*Task description:*
Lines that include the word "Without" should be copied from the listing that follows.

******************************

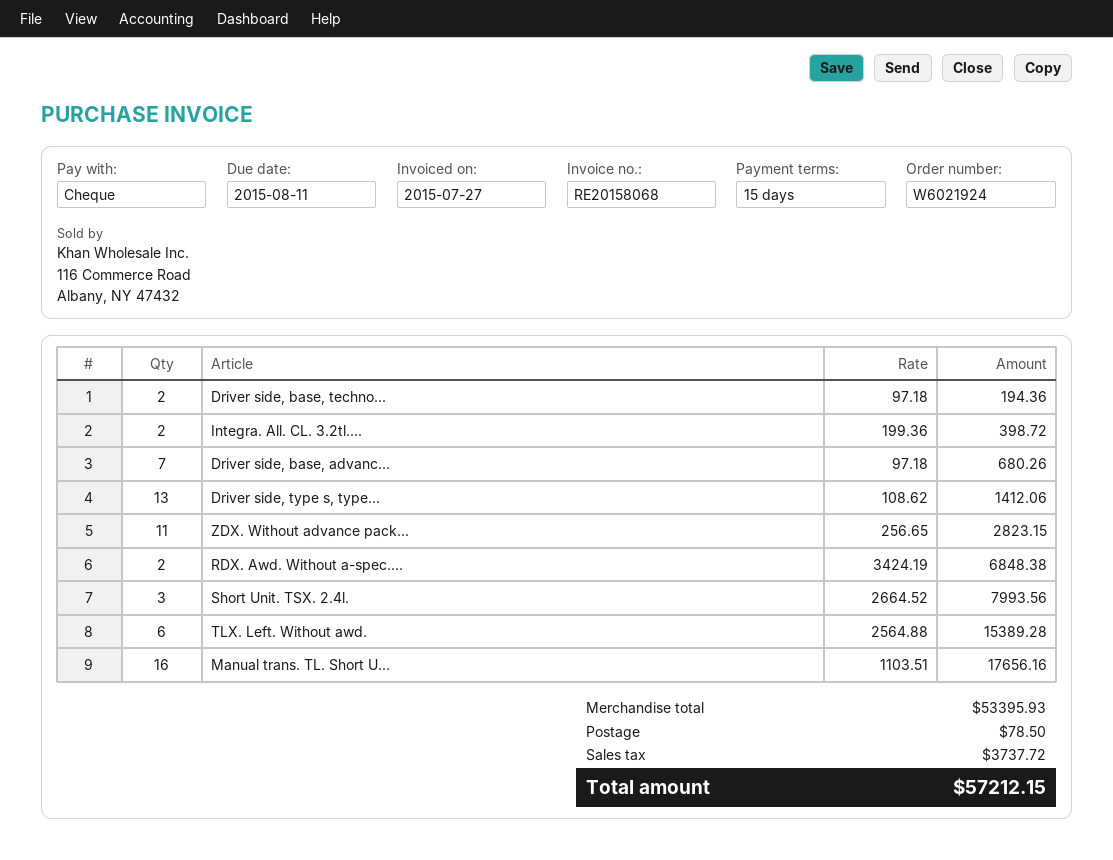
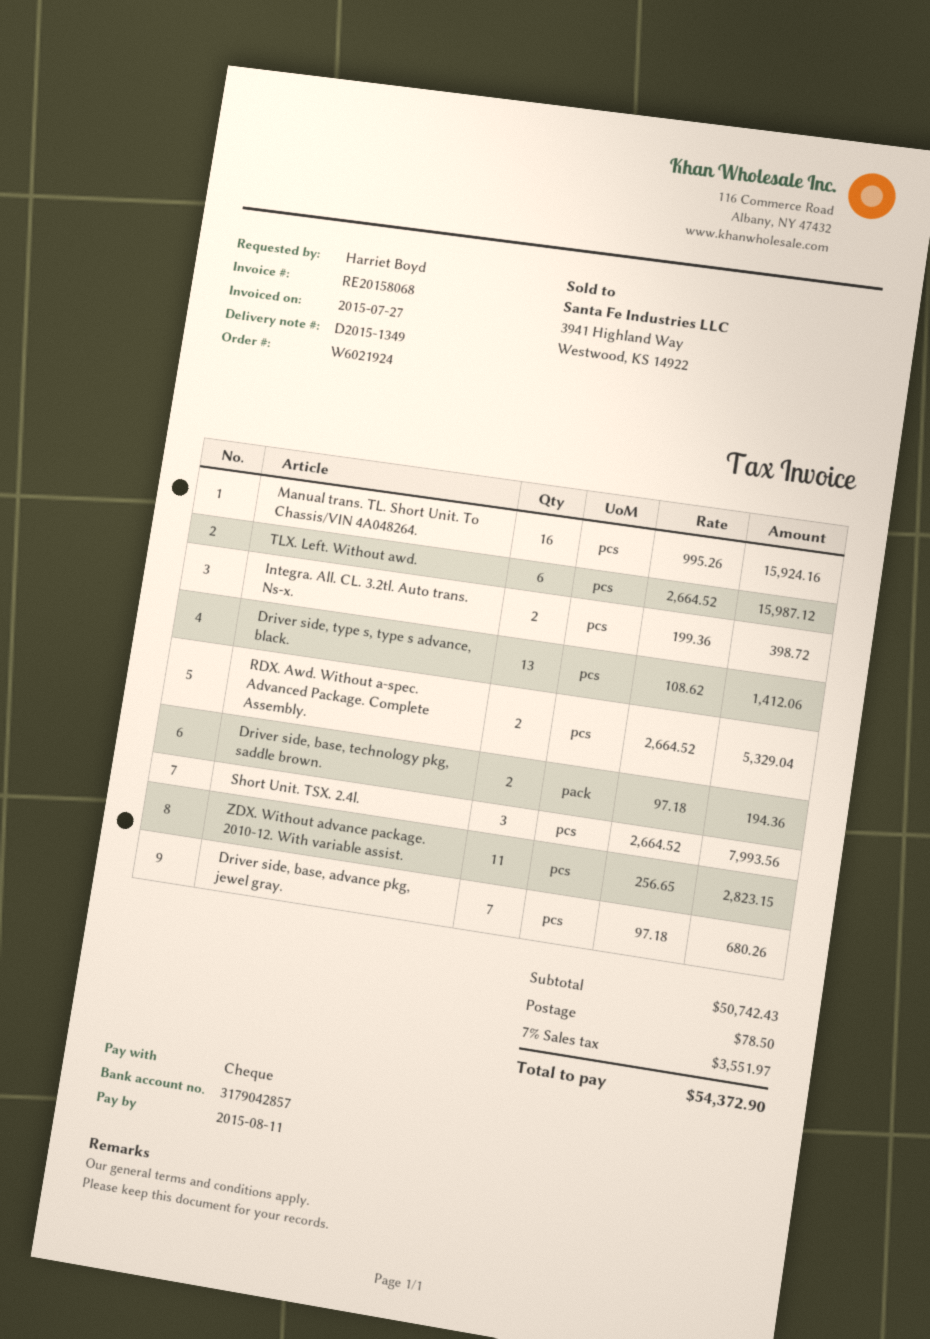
RDX. Awd. Without a-spec....: 2 x 3424.19 = 6848.38 -> 2 x 2664.52 = 5329.04
TLX. Left. Without awd.: 6 x 2564.88 = 15389.28 -> 6 x 2664.52 = 15987.12
Manual trans. TL. Short U...: 16 x 1103.51 = 17656.16 -> 16 x 995.26 = 15924.16
subtotal: 53395.93 -> 50742.43
tax: 3737.72 -> 3551.97
total: 57212.15 -> 54372.90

******************************

*Answer area:*
RDX. Awd. Without a-spec....: 2 x 3424.19 = 6848.38 -> 2 x 2664.52 = 5329.04
TLX. Left. Without awd.: 6 x 2564.88 = 15389.28 -> 6 x 2664.52 = 15987.12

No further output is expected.